Campione

    



    Mi chiamo Cristian e ho nove anni e mezzo. Parlo poco, ma penso tanto. Me lo dice sempre la mamma quando parliamo al telefono. La casa rossa dove vivo da sei mesi con papà ha muri alti e tante stanze. Da tutte le finestre che ci sono si può vedere il verde giardino che fa il giro della casa.  Ci sono fiori, scivoli, altalene, alberi e due gattini che però vengono da noi solo quando hanno fame: si chiamano Mimmo e Biagio, uno è bianco e l’altro è nero, uno ha la coda e Biagio non ce l’ha più. Chissà che fine avrà fatto! Insieme a me e a papà  vivono anche altri bambini insieme ai loro genitori. C’è Federico che mi ha detto che da grande vuole fare il pompiere,  Marta che parla sempre con Elena la sua amica invisibile, Enrico che non sa dire la n, Mario che mi ruba sempre la matita a scuola e Serena che va sulla bicicletta dei grandi, quella con solo due ruote. 

    La scuola dove papà mi porta tutti i giorni si trova nel grande palazzo grigio, proprio di fronte la casa rossa dove viviamo. Ricordo quando per la prima volta  papà mi ha detto il nome di quel grande palazzo: “Cri, questo posto si chiama Ospedale e le persone che hanno qualche problema possono trovare qui la soluzione giusta per loro. Ti prometto che sarà così anche per te!”. Il mio papà è sempre calmo, paziente e disponibile con tutti e non diventa mai nervoso come il papà di Giada. Quando nella sala dei giochi non trova Gigi -il mio coniglio preferito- quando la macchina che mi aiuta a stare meglio è occupata, quando l’attesa per entrare in sala operatoria è più lunga delle altre volte, lui chiude per qualche secondo gli occhi, fa un respiro profondo e quando li apre fa una carezza sulla mia testa liscia senza capelli, mi sistema sulla bocca la mascherina con le macchinine blu e sorride. Fa così sempre e poi mi dice che “tutti i problemi si risolvono con la calma, Cri”. 

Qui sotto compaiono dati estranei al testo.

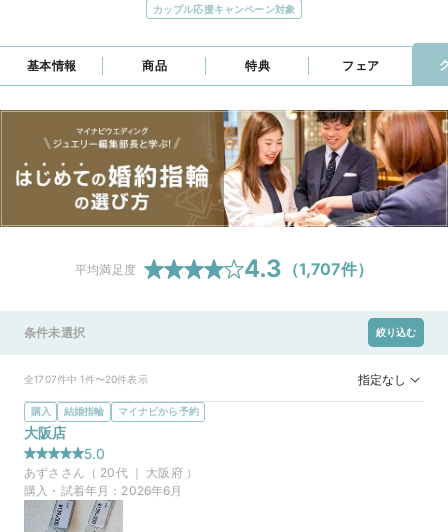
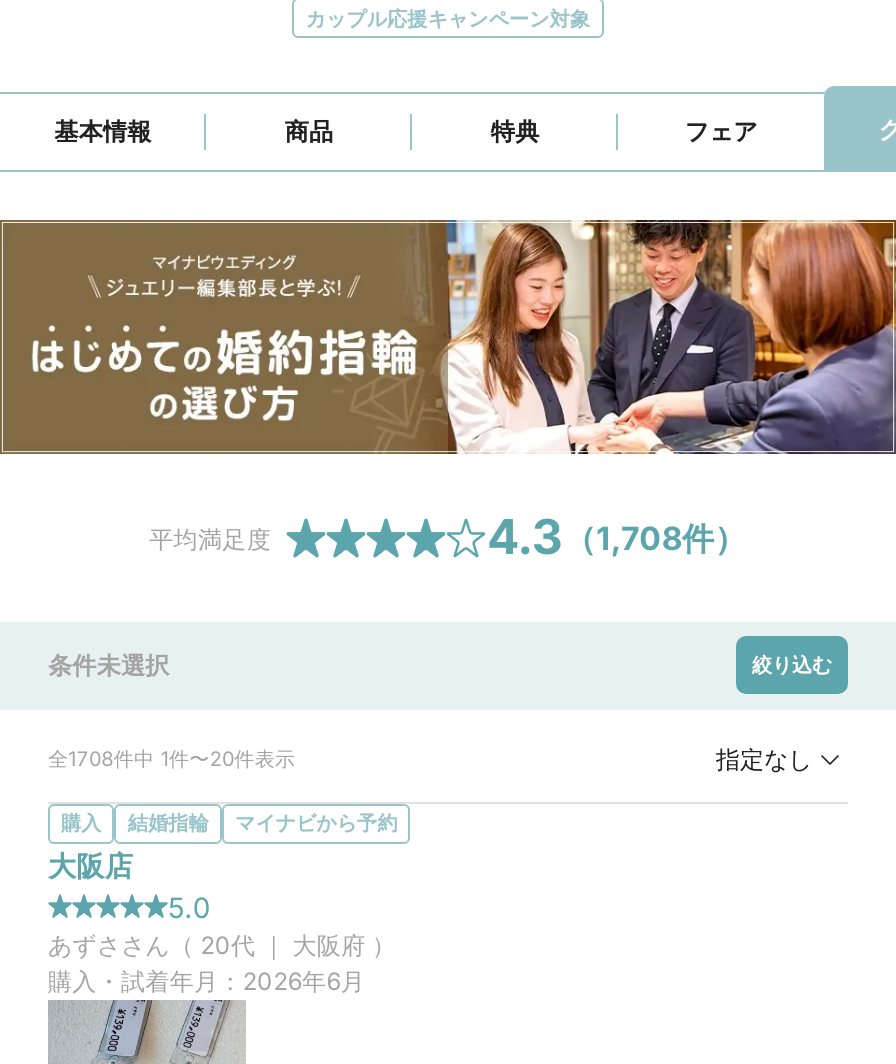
- 4.3（1,707件）
+ 4.3（1,708件）

- 全1707件中 1件〜20件表示
+ 全1708件中 1件〜20件表示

    Qualche giorno fa, mentre ero in ospedale per fare la puntura che mi fa stare meglio, nel letto vicino al mio c’era una ragazza con i capelli neri che piangeva, io la guardavo ed ero preoccupato  per lei e ho capito subito che anche papà aveva la mia stessa preoccupazione. Ad un certo punto lei mi ha guardato e mi ha detto “Ciao”; per me il suo saluto è stato una sorpresa e non sapevo proprio cosa dire, la mia bocca non voleva aprirsi perché ogni volta che vedo le persone che piangono divento fermo come una statua. Allora papà ha detto “Ciao” alla ragazza e subito dopo le ha dato un fazzoletto profumato alla menta. Lei ha preso il fazzoletto, ha detto “Grazie” e ha tirato su col naso. Poi papà le ha detto “Scusami se mi permetto, ma sento di dirti che sei nel posto giusto, cerca di stare tranquilla perché c’è una soluzione a tutto. Sai,  imparare a conoscere e a convivere con la malattia è già un passo in avanti per poterla affrontare e per sconfiggerla. Cerca di essere forte!”. La ragazza con i capelli neri ha guardato papà e io ho capito che lei voleva dire tante cose, ma forse non era quello il momento e allora tra le tante parole che giravano nella sua testa ne ha scelte due e le ha tirate fuori con un filo di voce:  “Grazie Davvero”. Subito dopo la ragazza è stata portata in sala operatoria e non l’ho più vista, ma i suoi occhi umidi sono ancora davanti ai miei ogni volta che penso a lei.

     La mia maestra preferita di chiama Carla e da due mesi ha iniziato a chiamarmi “campione”. Quando le ho chiesto “perché mi chiami così?” lei mi ha detto che papà le aveva detto che le medicine che i dottori mi avevano iniziato a dare attraverso quel tubicino trasparente che andava a finire nel mio braccio stavano iniziando a funzionare bene su di me e che dovevo continuare così. Papà mi ha detto che presto torneremo dalla mamma e da Marco, il mio fratellino di tre mesi. Mi ha detto che ci stanno aspettando e che anche i nonni non vedono l’ora di rivedermi. Anche papà ha iniziato a chiamarmi come mi chiama la maestra Carla, ma ogni volta che lo fa io penso che per me il vero campione sarà per sempre lui.